С большим сожалением покидаем мы солонцы. Обиженный гуран сделал своё дело — распугал зверей.

Утром прощаемся с Гарпаном.

Старик встал затемно и успел кое-что сделать. Вадимкин нож с пластмассовой ручкой он переиначил на свой лад. Ручка теперь наборная: кружочек бересты, кружочек юхтовой кожи. Легче, удобнее, теплее — как у всех хороших охотников. И рука не скользит, и зимой не холодно.

Сына моего Гарпан считает будущим охотником.

Потом он почистил медной проволокой Вадимкин дробовик. Эта чистка имеет свой смысл: она снимает свинцовый налёт, делает ружьё прицельней и не коробит ствол.

Всем нам старик выкроил из оленьей кожи какое-то подобие сандалий.

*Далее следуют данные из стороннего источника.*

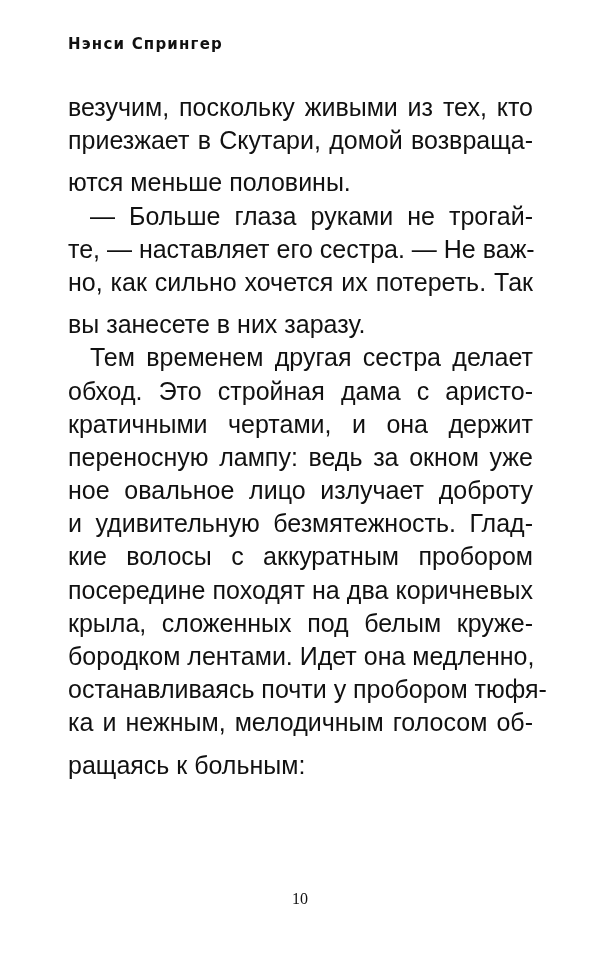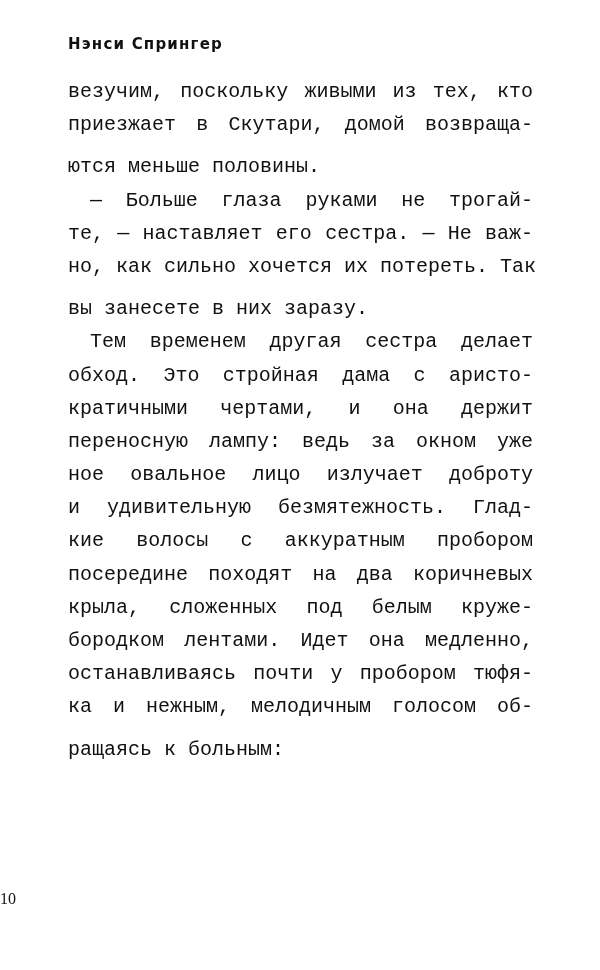--- a/index.html
+++ b/index.html
@@ -14,39 +14,40 @@
       position: absolute;
       left: 68px; top: 35px;
       font-family: "DejaVu Sans", sans-serif;
       font-weight: bold;
       font-size: 15px;
       letter-spacing: 1.2px;
       color: #111;
     }
     .text-block {
       position: absolute;
-      left: 68px; top: 75px;
+      left: 68px; top: 91px;
       width: 465px;
-      font-family: Liberation Mono, monospace;
-      font-size: 20px;
+      font-family: Liberation Sans, sans-serif;
+      font-size: 25px;
       line-height: 33.2px;
     }
     .line {
       display: block;
       height: 33.2px;
       white-space: nowrap;
       text-align: justify;
       text-align-last: justify;
     }
     .line.last { text-align-last: left; margin-top: 9px; }
     .line.indent { padding-left: 22px; }
     .page-number {
       position: absolute;
       left: 0; width: 600px;
       top: 890px;
+      text-align: center;
       font-family: "Liberation Serif", serif;
       font-size: 16px;
       color: #111;
     }
   </style>
 </head>
 <body>
 
 <div class="running-head">Нэнси Спрингер</div>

Даже в походе у него есть запас кожи.

— Теперь и медведя убьёшь, — довольно говорит Гарпан, вручая Вадимке дробовик. — А я шкуру выделаю. И тебя научу.

Утро сегодня хмурое. В низинах прижимается к земле жиденький туман, на травах жемчужно поблёскивает обильная роса. Небо задёрнуто серой пеленой, и не поймёшь сразу, что там наверху.

Дождя, кажется, не будет, хотя бы до обеда.

Лагерь наш в полном беспорядке. Сёдла разбросаны — мы подкладывали их себе под голову, — несобранная палатка лежит на земле. Огонь чадит еле-еле — чаю невозможно согреть. Впервые у нас такое.

Степан Степаныч как будто бы не в духе. Молчаливо седлает Милку, придирчиво взвешивает на руках вьюки и, напружинившись, вскидывает их на седло. Лицо его в мелких капельках пота, рукава засучены до локтей, дарёные моршни развязно хлябают.

Иван Гурьяныч возится со своим барахлишком. Неизвестно, куда девались его прыть, разговорчивость, желание поучить нас таёжному делу. Говорит он мало, а делает и того меньше.

Вадимка крутится возле Гарпана.

Степан Степаныч наливает в кружки разведённый спирт.

— По-русскому обычаю, — чокается он с Гарпаном. — Прощай, Гарпан Гильтоныч! Как говорится, гора с горой не сходится, а человек с человеком и в тайге могут встретиться. Возьми-ка на прощание мою трубку. Добрая трубка, французская. Главное, лёгкая и сносу нет.

Я дарю старику охотничью сумку, что привёз из Монголии. Иван Гурьяныч снимает с себя синий плащ.

— Бери, Гарпан, помни нашу дружбу!

Ничего такого не ожидал старик, растерянно смотрит на нас. Не подарки дороги — что они, пустяки! — внимание к человеку.

— Спасибо! — только и говорит Гарпан.

А нам никаких слов и не нужно, мы и так понимаем, что к чему.

— До свидания, Гарпан!

— До свидания, ребята!

Старик садится на рослого оленя, второго берёт в повод. И вот уж мелькает в чаще сутулая Гарпанова спина, оленьи рога, тощие вьюки на сёдлах. Минуты через две всё исчезает за соснами.

Вскоре трогаемся и мы, только в другую сторону — на восток.